▶ _ACTIVITY_: From the line containing "Dumuria | Coverage: 16.7% -> 50.0%" down to the final entry below, restate each line word for word.

▶ _DATA FOR THE TASK_:

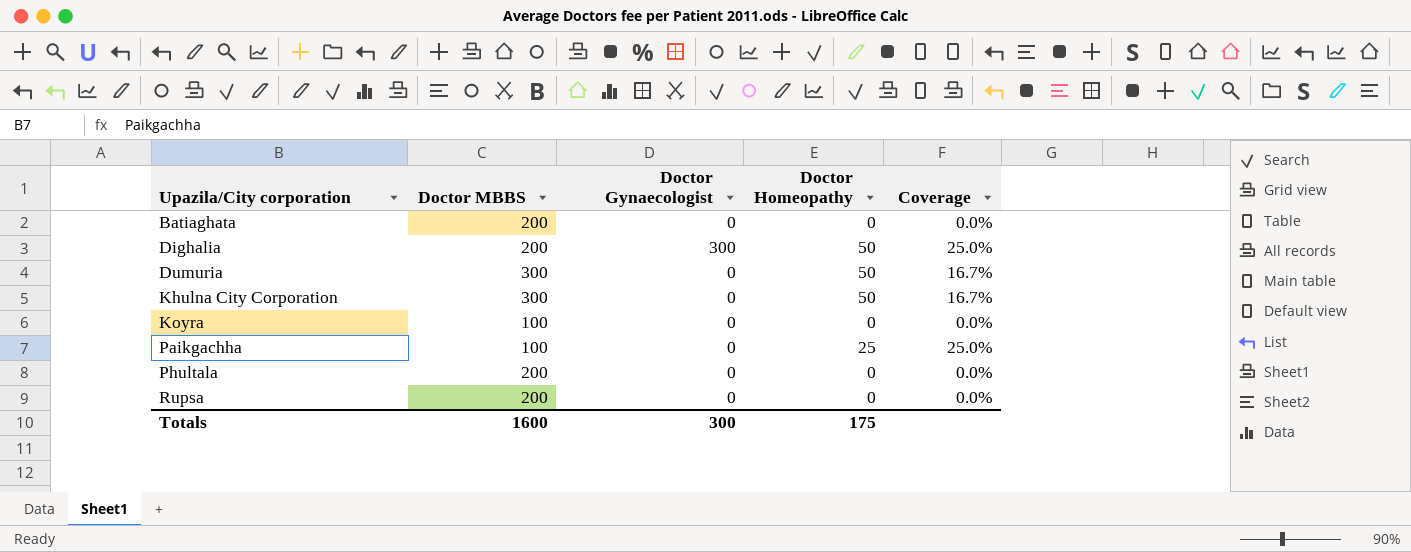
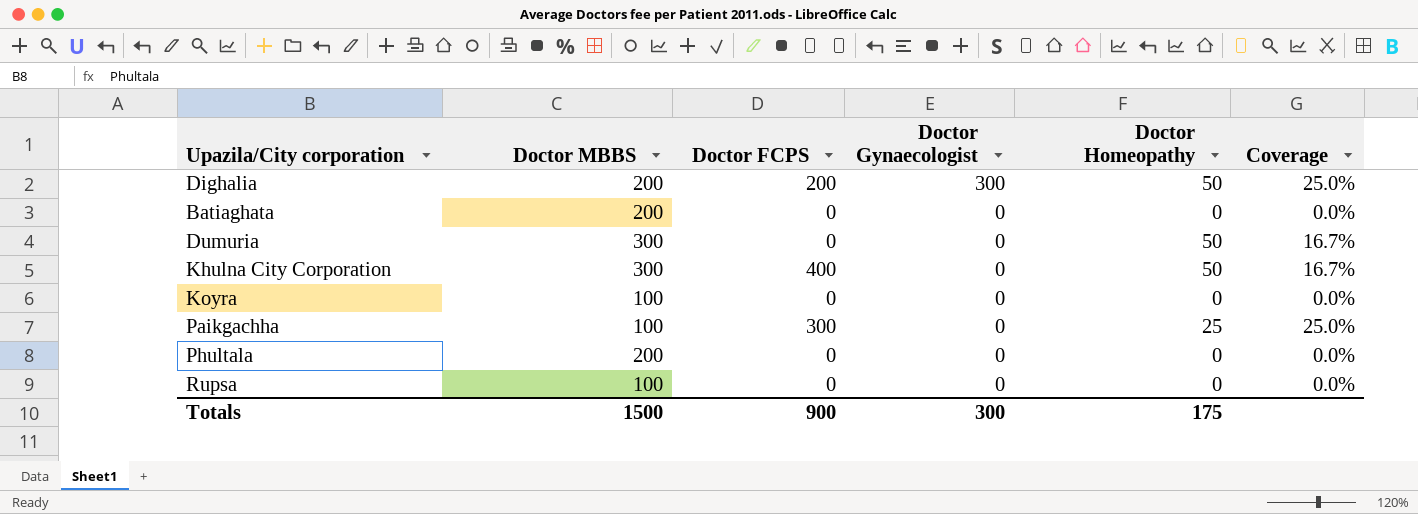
row order: Upazila/City corporation ascending -> Doctor Gynaecologist descending
column Doctor FCPS | position: none -> 3
Rupsa | Doctor MBBS: 200 -> 100
Totals | Doctor MBBS: 1600 -> 1500

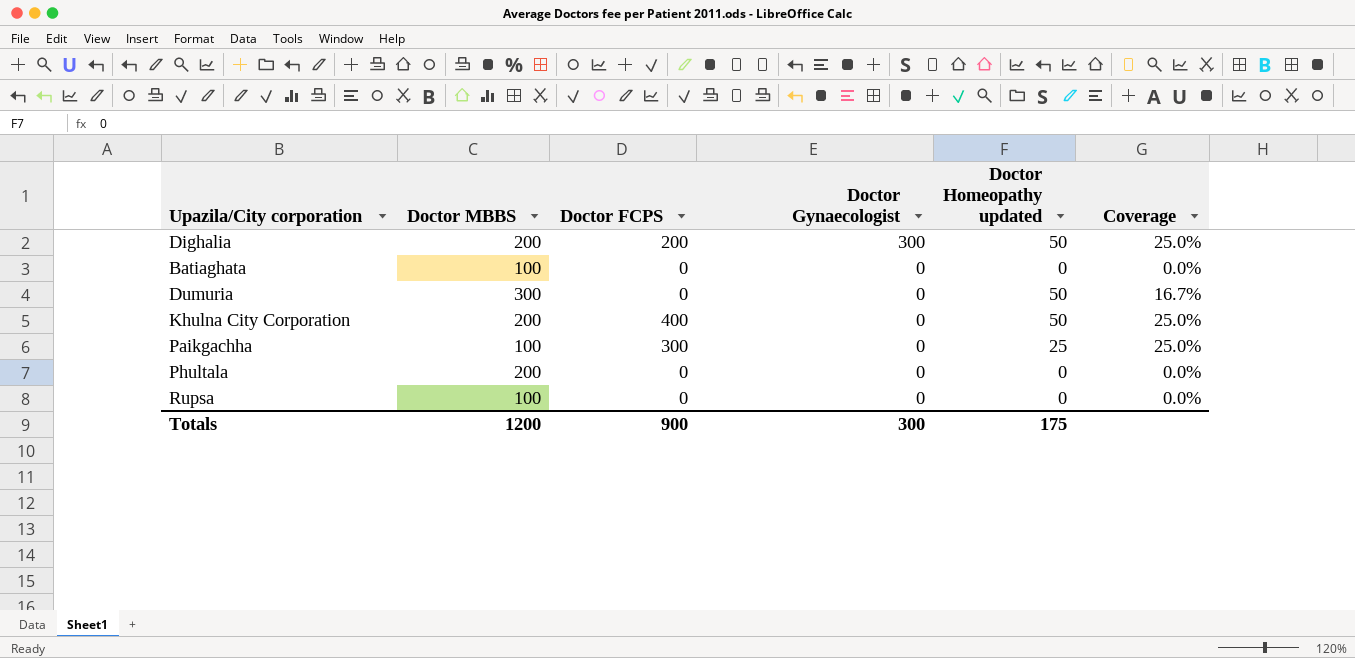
column name: Doctor Homeopathy -> Doctor Homeopathy updated
row Koyra: 100 | 0 | 0 | 0 | 0.0% -> none
Batiaghata | Doctor MBBS: 200 -> 100
Khulna City Corporation | Doctor MBBS: 300 -> 200
Khulna City Corporation | Coverage: 16.7% -> 25.0%
Totals | Doctor MBBS: 1500 -> 1200

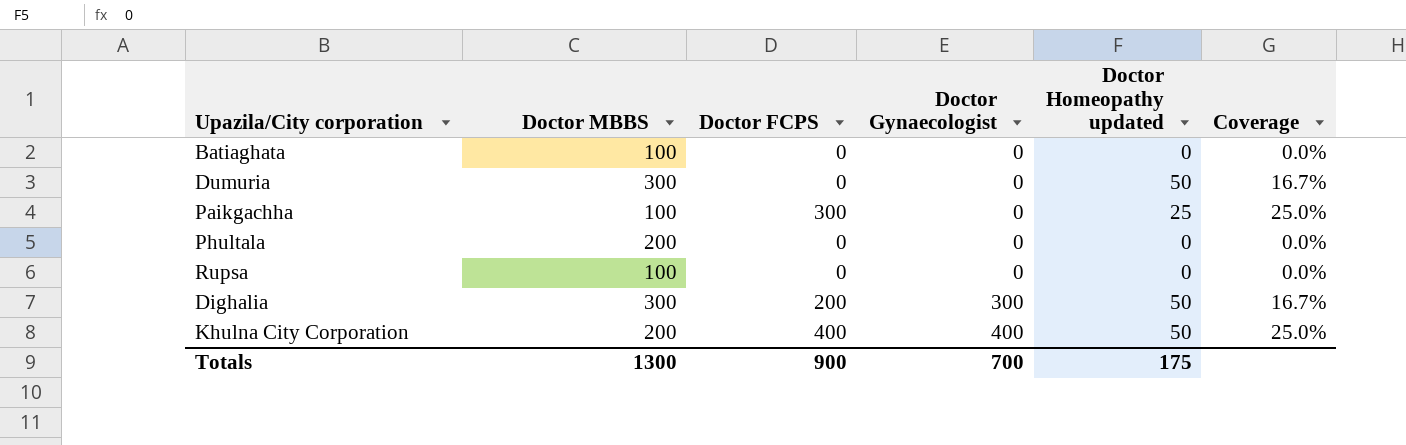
row order: Doctor Gynaecologist descending -> Doctor Gynaecologist ascending
Dighalia | Doctor MBBS: 200 -> 300
Dighalia | Coverage: 25.0% -> 16.7%
Khulna City Corporation | Doctor Gynaecologist: 0 -> 400
Totals | Doctor MBBS: 1200 -> 1300
Totals | Doctor Gynaecologist: 300 -> 700

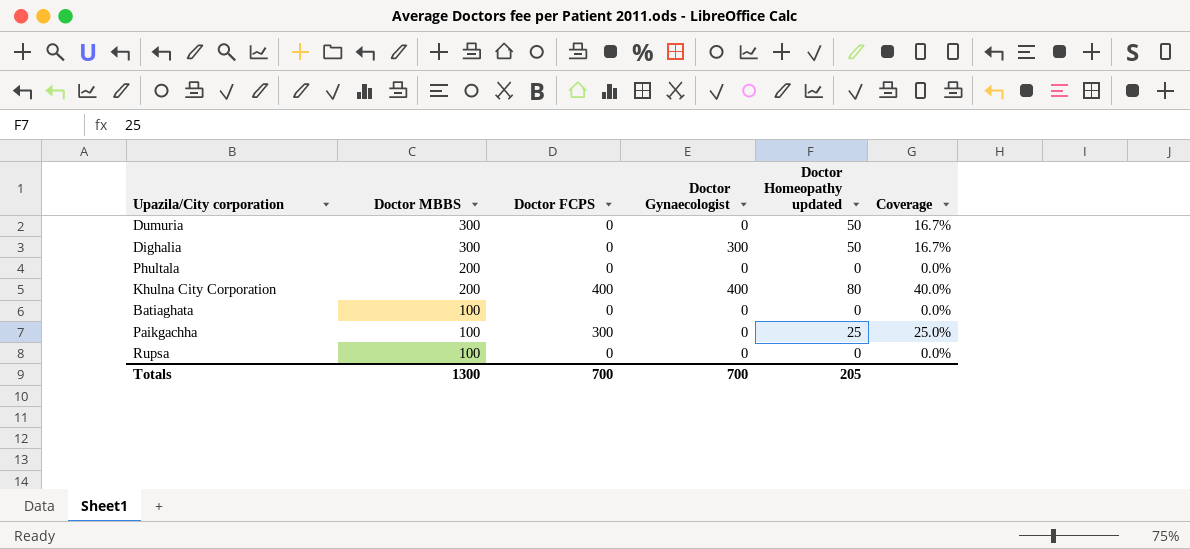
row order: Doctor Gynaecologist ascending -> Doctor MBBS descending
Dighalia | Doctor FCPS: 200 -> 0
Khulna City Corporation | Doctor Homeopathy updated: 50 -> 80
Khulna City Corporation | Coverage: 25.0% -> 40.0%
Totals | Doctor FCPS: 900 -> 700
Totals | Doctor Homeopathy updated: 175 -> 205

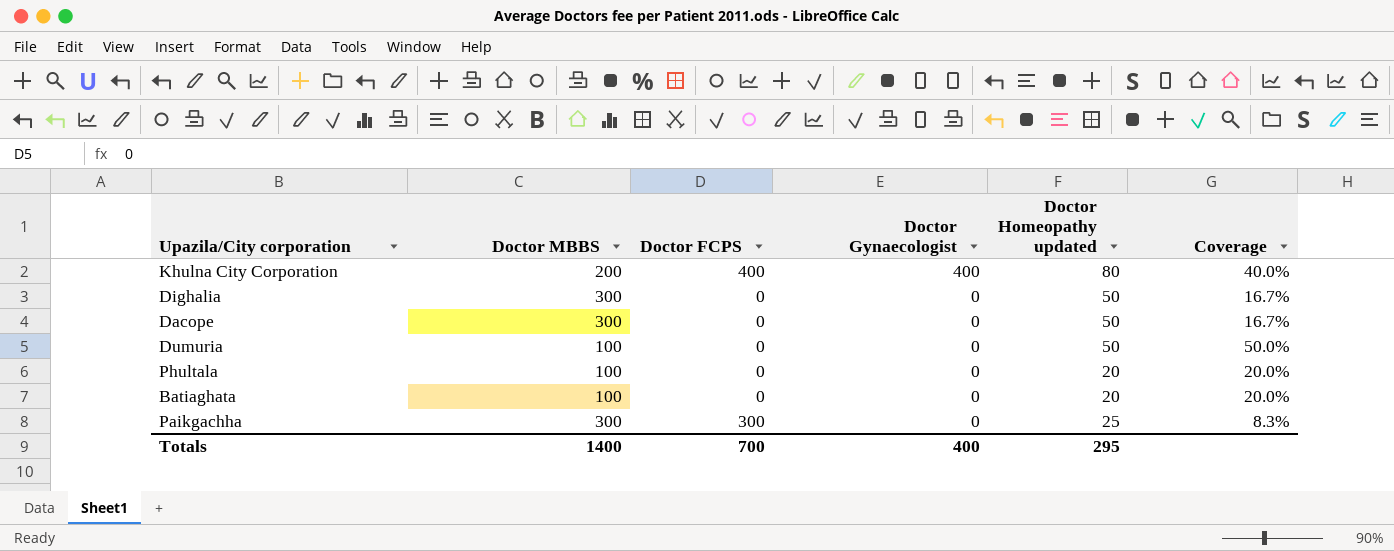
row order: Doctor MBBS descending -> Doctor Gynaecologist descending
row Rupsa: 100 | 0 | 0 | 0 | 0.0% -> none
Dighalia | Doctor Gynaecologist: 300 -> 0
row Dacope: none -> 300 | 0 | 0 | 50 | 16.7%
Dumuria | Doctor MBBS: 300 -> 100
Dumuria | Coverage: 16.7% -> 50.0%
Phultala | Doctor MBBS: 200 -> 100
Phultala | Doctor Homeopathy updated: 0 -> 20
Phultala | Coverage: 0.0% -> 20.0%
Batiaghata | Doctor Homeopathy updated: 0 -> 20
Batiaghata | Coverage: 0.0% -> 20.0%
Paikgachha | Doctor MBBS: 100 -> 300
Paikgachha | Coverage: 25.0% -> 8.3%
Totals | Doctor MBBS: 1300 -> 1400
Totals | Doctor Gynaecologist: 700 -> 400
Totals | Doctor Homeopathy updated: 205 -> 295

▶ _EXERCISE RESULT_:
Dumuria | Coverage: 16.7% -> 50.0%
Phultala | Doctor MBBS: 200 -> 100
Phultala | Doctor Homeopathy updated: 0 -> 20
Phultala | Coverage: 0.0% -> 20.0%
Batiaghata | Doctor Homeopathy updated: 0 -> 20
Batiaghata | Coverage: 0.0% -> 20.0%
Paikgachha | Doctor MBBS: 100 -> 300
Paikgachha | Coverage: 25.0% -> 8.3%
Totals | Doctor MBBS: 1300 -> 1400
Totals | Doctor Gynaecologist: 700 -> 400
Totals | Doctor Homeopathy updated: 205 -> 295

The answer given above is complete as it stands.